A year or two into dating my now-husband, we were invited to spend July 4th at his fraternity brother’s farm, along with dozens of other enthusiastic alumni. We packed up tents and drove up to Bellaire, Michigan. A then-vegetarian, I caught an odd look from the frat bro’s mother when I asked to put my Morningstar veggie burgers in the freezer – just as the family was placing a freshly slaughtered pig on a spit.

The next day, we drove to a nearby river to canoe. My husband climbed into the back of the canoe, as all the other men had. I looked at him from shore.

“Have you ever steered a canoe?”

“No.”

I kindly shooed him to the front of the boat as I took responsibility for the stern and all associated navigational responsibilities.

The start of the river was a bit fast with some tree trunks jutting out into the water. One by one, every canoe capsized.

Every canoe, except one. We maneuvered through the debris and gathered the gear our friends had lost overboard in the freshwater chaos. Afterwards, Jeff asked me how I had learned to canoe like that.

“Camp.”

“I thought you played tennis and stuff like that?” (It is possible “stuff” was not the word he used).

“I can’t play tennis.”

After that, my wilderness skills became the stuff of legend. On a subsequent camping trip, three of his best friends struggled to start a fire. Eventually, I grabbed one match and had a blazing fire going in five minutes. Because you only need one match to start a fire. I planned backcountry hiking and canoe trips, serving as quartermaster and orienteer.

Time and again, I proved adept at all the skills my years at Tamarack taught me.

Among my friends, this earned me a most auspicious nickname.

Jew Camp.

As in “Jew Camp, we can’t get the fire started. Come help!” Or “Jew Camp – how do we pitch this tent?”

Offensive? Arguably. Awkward when overheard by other hikers? Presumably. Do I love it and hope to keep it always as a term of endearment that harkens back to a time when I was resourceful and could sleep on the ground? Definitely.

Jewish camp was the formation of my own Jewish identity. It is where I discovered my desire to know Hebrew and prayers. It is where I forged my own deep-seated theism.

Camp is where I first felt God’s presence.

Conveying my love of camp to my husband was difficult. He was thrilled at my outdoor skills, which have greatly enhanced our love of nature travel. Then I told him I first went to camp the summer between second and third grade – for 21 days. He could not be dissuaded from the idea that Jewish parents send their children away because they don’t really like them.

When it came time to send our own children to camp, it was a hard sell. He could not imagine letting the kids go away for 21 or 28 days as I had.

“I like our children. Why would I send them away?”

In addition to the lack of shared cultural understanding of camp, we had to grapple with the appropriate religious environment.
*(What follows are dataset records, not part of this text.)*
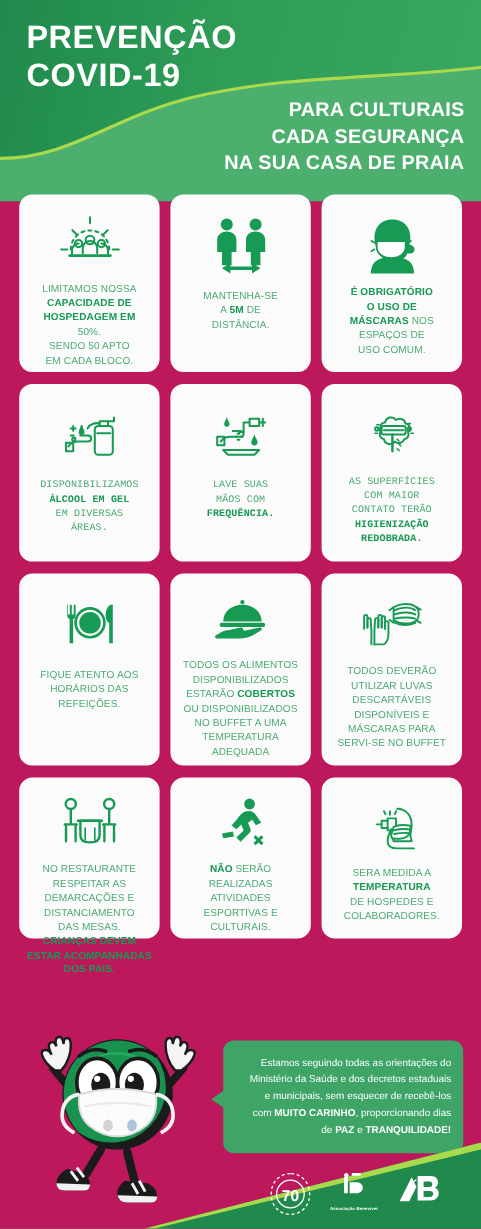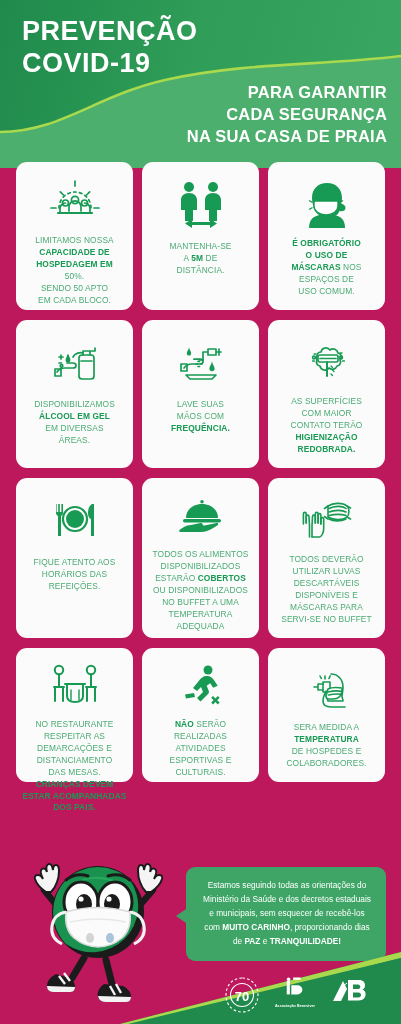--- a/index.html
+++ b/index.html
@@ -24,33 +24,33 @@
   
   .grid { position:absolute; left:0; top:162px; width:401px; padding:0 16px;
           display:grid; grid-template-columns:repeat(3,1fr); gap:10px 9px; }
   .card { background:#fbfbfb; border-radius:11px; display:flex; flex-direction:column;
           align-items:center; padding:12px 6px 12px; }
   .card-icon { height:62px; display:flex; align-items:center; justify-content:center; margin-bottom:5px; }
   .card-icon svg { display:block; }
   .card-text { text-align:center; font-size:8.4px; line-height:1.42; color:#4aab73; letter-spacing:0.1px; }
   .card-text b { color:#179a53; font-weight:bold; }
   .card.h1 { height:148px; }
-  .card.h2 { height:148px; }
+  .card.h2 { height:148px;font-family:Liberation Mono, monospace; }
   .card.h3 { height:160px; }
   .card.h4 { height:134px; }
 
   
   .bottom { position:absolute; left:0; top:845px; width:401px; height:179px; }
   .mascot { position:absolute; left:22px; top:5px; width:155px; height:160px; }
   .bubble { position:absolute; left:186px; top:22px; width:200px; padding:12px 10px 12px 12px;
             background:#3ea566; border-radius:9px; }
   .bubble-tail { position:absolute; left:176px; top:62px; width:0; height:0;
                  border-top:9px solid transparent; border-bottom:9px solid transparent;
                  border-right:13px solid #3ea566; }
-  .bubble p { color:#ffffff; font-size:8.3px; line-height:1.68; text-align:center; }
+  .bubble p { color:#ffffff; font-size:8.3px; line-height:1.68; text-align:right; }
   .bubble p b { font-weight:bold; }
 
   .footer-wave { position:absolute; left:0; top:952px; width:401px; height:72px; }
   .logos { position:absolute; left:222px; top:972px; width:160px; height:46px;
            display:flex; align-items:center; gap:11px; }
   .logo-70 { position:relative; width:40px; height:40px; }
   .logo-ab { position:relative; width:40px; height:36px; }
   .logo-nb { position:relative; width:44px; height:36px; text-align:center; }
   .logo-caption { color:#ffffff; font-size:3.6px; letter-spacing:0.1px; margin-top:1px; font-weight:bold; }
 </style>
@@ -63,21 +63,21 @@
     <div class="header-bg"></div>
     <svg class="header-wave" viewBox="0 0 401 168" preserveAspectRatio="none">
       <path d="M0,132 C60,132 95,96 165,80 C245,62 320,66 401,56 L401,168 L0,168 Z" fill="#4caf6d"></path>
       <path d="M0,132 C60,132 95,96 165,80 C245,62 320,66 401,56" fill="none" stroke="#a9d94d" stroke-width="2.6"></path>
     </svg>
     <div class="title-block">
       <div class="title-line">PREVENÇÃO</div>
       <div class="title-line">COVID-19</div>
     </div>
     <div class="subtitle-block">
-      <div class="sub-line">PARA GARANTIR</div>
+      <div class="sub-line">PARA CULTURAIS</div>
       <div class="sub-line">CADA SEGURANÇA</div>
       <div class="sub-line">NA SUA CASA DE PRAIA</div>
     </div>
   </div>
 
   <div class="grid">
 
     <div class="card h1">
       <div class="card-icon">
         <svg width="56" height="56" viewBox="0 0 56 56" fill="none" stroke="#179a53" stroke-width="1.7" stroke-linecap="round">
In my mind, there were four possible types of camp: Jewish camps like Tamarack and Ramah, which had Jewish content; camps which weren’t technically Jewish but most of the kids were Jewish; camps affiliated with a different religion; camps that were unaffiliated and secular in their content and population.

Which type was right for our interfaith family? Much less certain than who should steer the canoe.

After years of negotiation, we chose a non-Jewish camp that ascribes to faith in a general sense, but not teaching any specific notion of God or prayer.

The camp has the rusticness that I crave for my children. My son’s first year, his greatest accomplishment was receiving a special award for fishing. My daughter’s favorite activity is called Reading with a View, where she finds a good book and a perch on a dune overlooking Lake Michigan. My son likes to track how many times he and his friends can race up and down their favorite dune during free time.

Dropping them off this week – her third and his fourth year after a forced hiatus in 2020 – they had the smiles on their faces marking their return to their most sacred place.

For our family, camp exemplifies the strange brew of culture and religion that comes with Jewish peoplehood. Camp is not an explicitly Jewish activity; yet in my Jewish world, practically everyone I knew went to camp. In my husband’s non-Jewish world, no one went to camp.

In the assumptions we made for life and child-rearing, we would never have placed camp on the list of discussion points before marriage like “would our son have a bris” and “would our daughter have a bat mitzvah.” But camp was one of our bigger struggles – existing in the amorphous space that both is and is not religion.

My children will never end a camp meal with a rousing addition of birkat hamazon, nor will they learn Hebrew songs or Israeli dance like I did. But in going to camp, they are still embarking on a ritual – living in community, convening with nature, growing into the people they are meant to become – that reinforces their Jewish values and, yes, identity.